# [Exercise prompt]
Reproduce, with no alteration, the span of lines that begins at the line containing "Sippy Monks | PRICE: 200 -> 400" and ends at the last line of the records, both ends included, and nothing else.
Material supplied: Begin
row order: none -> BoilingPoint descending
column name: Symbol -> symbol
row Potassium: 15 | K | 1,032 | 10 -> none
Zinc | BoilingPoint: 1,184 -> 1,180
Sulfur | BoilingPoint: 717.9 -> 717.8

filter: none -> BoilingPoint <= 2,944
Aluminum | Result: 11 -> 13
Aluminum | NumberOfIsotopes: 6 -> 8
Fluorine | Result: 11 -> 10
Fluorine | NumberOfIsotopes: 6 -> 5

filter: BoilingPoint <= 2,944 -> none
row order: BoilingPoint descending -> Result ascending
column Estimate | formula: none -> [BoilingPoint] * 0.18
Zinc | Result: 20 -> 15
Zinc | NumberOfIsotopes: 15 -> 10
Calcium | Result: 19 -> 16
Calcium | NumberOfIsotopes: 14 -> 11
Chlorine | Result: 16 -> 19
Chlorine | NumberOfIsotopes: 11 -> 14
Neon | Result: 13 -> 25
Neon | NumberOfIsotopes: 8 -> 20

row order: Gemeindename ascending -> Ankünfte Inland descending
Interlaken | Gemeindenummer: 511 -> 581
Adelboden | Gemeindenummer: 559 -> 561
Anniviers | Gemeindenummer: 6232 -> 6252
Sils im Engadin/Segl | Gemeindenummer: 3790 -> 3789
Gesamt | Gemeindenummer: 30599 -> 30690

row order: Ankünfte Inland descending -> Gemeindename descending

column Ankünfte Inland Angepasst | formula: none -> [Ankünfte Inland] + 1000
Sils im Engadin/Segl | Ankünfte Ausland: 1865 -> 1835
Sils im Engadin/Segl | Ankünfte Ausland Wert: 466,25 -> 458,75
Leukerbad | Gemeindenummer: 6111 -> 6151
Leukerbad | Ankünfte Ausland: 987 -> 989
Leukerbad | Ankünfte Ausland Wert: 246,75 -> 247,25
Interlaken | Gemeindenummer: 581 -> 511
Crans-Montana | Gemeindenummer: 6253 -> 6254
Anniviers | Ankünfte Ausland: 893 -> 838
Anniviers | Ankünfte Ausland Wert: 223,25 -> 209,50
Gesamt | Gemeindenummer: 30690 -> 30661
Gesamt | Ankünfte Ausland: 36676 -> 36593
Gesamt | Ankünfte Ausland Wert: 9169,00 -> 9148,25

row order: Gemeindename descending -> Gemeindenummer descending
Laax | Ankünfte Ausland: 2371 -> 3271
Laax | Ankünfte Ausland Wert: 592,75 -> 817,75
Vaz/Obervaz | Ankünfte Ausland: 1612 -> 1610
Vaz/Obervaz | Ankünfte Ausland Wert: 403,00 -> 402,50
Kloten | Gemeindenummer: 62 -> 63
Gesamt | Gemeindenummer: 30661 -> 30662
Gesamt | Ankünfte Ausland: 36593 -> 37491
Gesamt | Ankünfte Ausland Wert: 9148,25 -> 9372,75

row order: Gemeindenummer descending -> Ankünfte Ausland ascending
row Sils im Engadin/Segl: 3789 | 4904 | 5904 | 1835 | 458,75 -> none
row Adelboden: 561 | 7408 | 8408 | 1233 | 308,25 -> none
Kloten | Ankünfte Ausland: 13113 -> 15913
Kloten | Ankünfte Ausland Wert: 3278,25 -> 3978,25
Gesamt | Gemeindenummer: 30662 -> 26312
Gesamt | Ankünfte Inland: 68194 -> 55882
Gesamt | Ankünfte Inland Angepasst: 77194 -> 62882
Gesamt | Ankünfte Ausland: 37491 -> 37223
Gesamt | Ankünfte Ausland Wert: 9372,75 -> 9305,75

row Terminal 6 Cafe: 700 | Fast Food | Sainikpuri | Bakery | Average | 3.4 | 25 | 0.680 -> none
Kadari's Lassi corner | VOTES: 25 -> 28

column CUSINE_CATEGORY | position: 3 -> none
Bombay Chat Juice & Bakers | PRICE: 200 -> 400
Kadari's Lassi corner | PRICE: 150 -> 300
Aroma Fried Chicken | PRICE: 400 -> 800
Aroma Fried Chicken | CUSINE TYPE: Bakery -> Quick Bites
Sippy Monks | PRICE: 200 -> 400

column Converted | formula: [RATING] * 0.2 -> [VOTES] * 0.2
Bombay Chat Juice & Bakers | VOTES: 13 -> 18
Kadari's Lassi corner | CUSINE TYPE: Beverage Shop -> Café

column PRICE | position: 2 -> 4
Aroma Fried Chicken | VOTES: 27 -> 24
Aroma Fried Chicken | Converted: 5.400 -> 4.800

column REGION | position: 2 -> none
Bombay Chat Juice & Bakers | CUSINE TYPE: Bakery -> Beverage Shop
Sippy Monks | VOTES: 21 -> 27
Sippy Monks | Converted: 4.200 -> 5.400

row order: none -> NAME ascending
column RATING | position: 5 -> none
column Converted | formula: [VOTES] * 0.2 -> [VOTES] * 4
Material supplied: End
# [Completed exercise]
Sippy Monks | PRICE: 200 -> 400

column Converted | formula: [RATING] * 0.2 -> [VOTES] * 0.2
Bombay Chat Juice & Bakers | VOTES: 13 -> 18
Kadari's Lassi corner | CUSINE TYPE: Beverage Shop -> Café

column PRICE | position: 2 -> 4
Aroma Fried Chicken | VOTES: 27 -> 24
Aroma Fried Chicken | Converted: 5.400 -> 4.800

column REGION | position: 2 -> none
Bombay Chat Juice & Bakers | CUSINE TYPE: Bakery -> Beverage Shop
Sippy Monks | VOTES: 21 -> 27
Sippy Monks | Converted: 4.200 -> 5.400

row order: none -> NAME ascending
column RATING | position: 5 -> none
column Converted | formula: [VOTES] * 0.2 -> [VOTES] * 4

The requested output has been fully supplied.